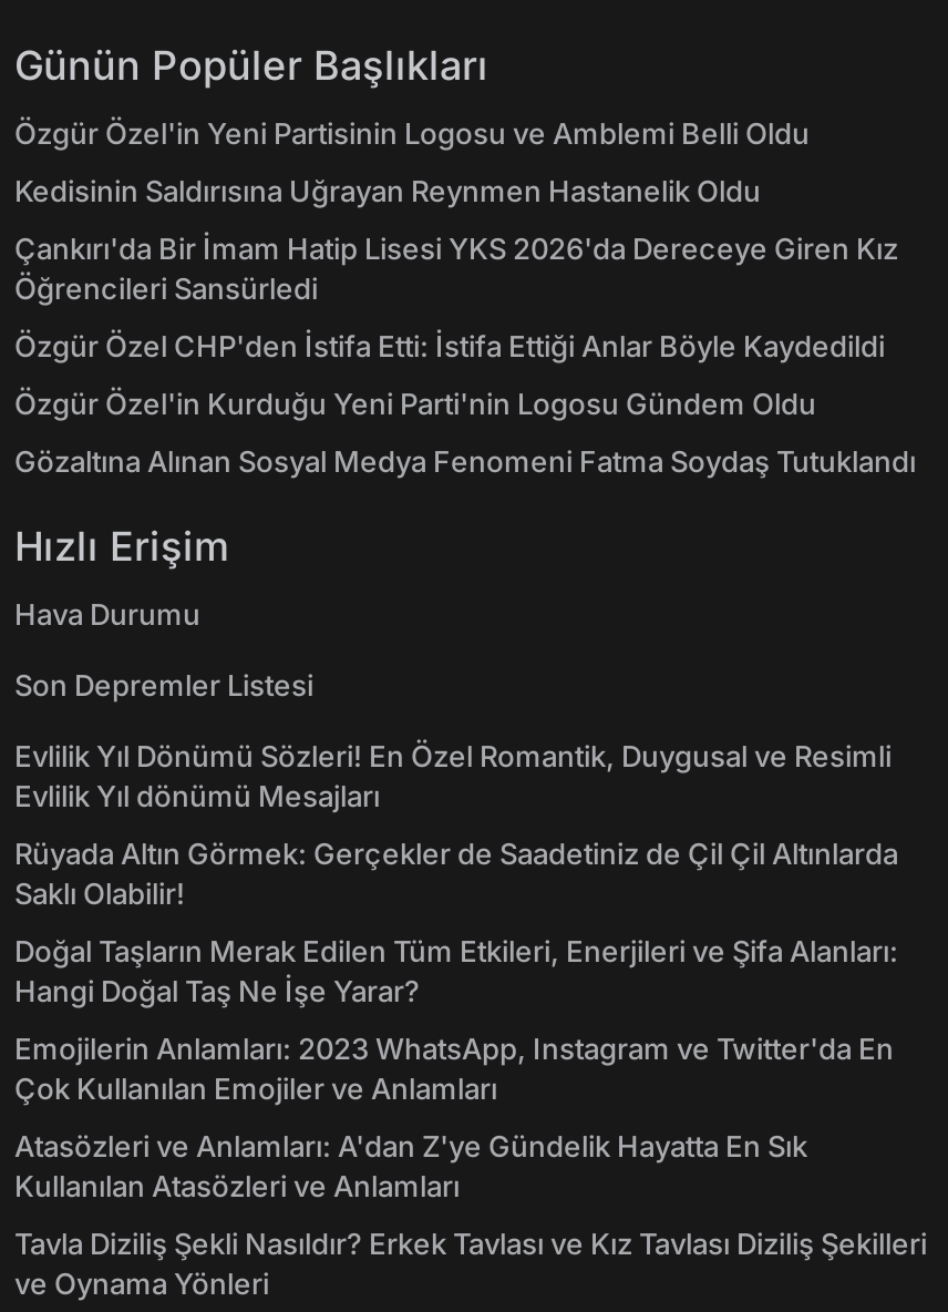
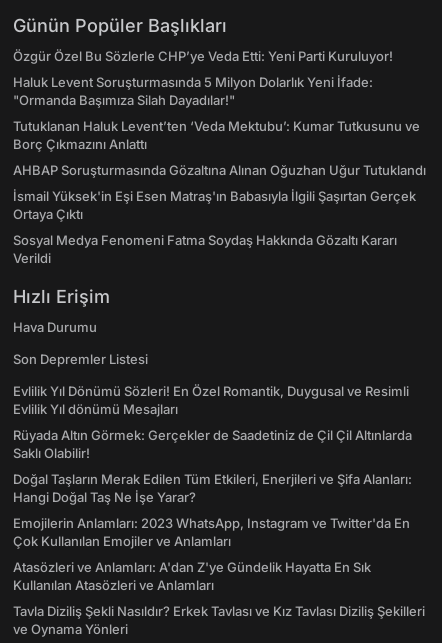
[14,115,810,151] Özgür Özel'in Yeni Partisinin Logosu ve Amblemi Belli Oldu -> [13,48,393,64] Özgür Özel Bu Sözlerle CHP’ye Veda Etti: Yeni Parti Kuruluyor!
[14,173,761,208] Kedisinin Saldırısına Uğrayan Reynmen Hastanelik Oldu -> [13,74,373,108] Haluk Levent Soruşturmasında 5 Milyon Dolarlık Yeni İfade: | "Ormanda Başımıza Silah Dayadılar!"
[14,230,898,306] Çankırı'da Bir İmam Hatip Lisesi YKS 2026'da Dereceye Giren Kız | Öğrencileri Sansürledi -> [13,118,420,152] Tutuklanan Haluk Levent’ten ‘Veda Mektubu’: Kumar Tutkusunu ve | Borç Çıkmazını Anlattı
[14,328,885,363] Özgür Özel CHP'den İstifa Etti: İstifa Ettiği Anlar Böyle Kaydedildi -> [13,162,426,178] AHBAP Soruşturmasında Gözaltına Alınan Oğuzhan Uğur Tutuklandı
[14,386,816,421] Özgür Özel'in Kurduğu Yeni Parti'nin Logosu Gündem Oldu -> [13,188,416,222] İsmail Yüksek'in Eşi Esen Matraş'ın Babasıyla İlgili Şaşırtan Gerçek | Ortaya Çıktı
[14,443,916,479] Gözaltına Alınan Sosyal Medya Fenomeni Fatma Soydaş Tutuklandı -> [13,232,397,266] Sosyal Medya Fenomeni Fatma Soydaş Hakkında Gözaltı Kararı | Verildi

+++

Each entry must be set down word for word; no image may be carried over.

# Answer box
[14,115,810,151] Özgür Özel'in Yeni Partisinin Logosu ve Amblemi Belli Oldu -> [13,48,393,64] Özgür Özel Bu Sözlerle CHP’ye Veda Etti: Yeni Parti Kuruluyor!
[14,173,761,208] Kedisinin Saldırısına Uğrayan Reynmen Hastanelik Oldu -> [13,74,373,108] Haluk Levent Soruşturmasında 5 Milyon Dolarlık Yeni İfade: | "Ormanda Başımıza Silah Dayadılar!"
[14,230,898,306] Çankırı'da Bir İmam Hatip Lisesi YKS 2026'da Dereceye Giren Kız | Öğrencileri Sansürledi -> [13,118,420,152] Tutuklanan Haluk Levent’ten ‘Veda Mektubu’: Kumar Tutkusunu ve | Borç Çıkmazını Anlattı
[14,328,885,363] Özgür Özel CHP'den İstifa Etti: İstifa Ettiği Anlar Böyle Kaydedildi -> [13,162,426,178] AHBAP Soruşturmasında Gözaltına Alınan Oğuzhan Uğur Tutuklandı
[14,386,816,421] Özgür Özel'in Kurduğu Yeni Parti'nin Logosu Gündem Oldu -> [13,188,416,222] İsmail Yüksek'in Eşi Esen Matraş'ın Babasıyla İlgili Şaşırtan Gerçek | Ortaya Çıktı
[14,443,916,479] Gözaltına Alınan Sosyal Medya Fenomeni Fatma Soydaş Tutuklandı -> [13,232,397,266] Sosyal Medya Fenomeni Fatma Soydaş Hakkında Gözaltı Kararı | Verildi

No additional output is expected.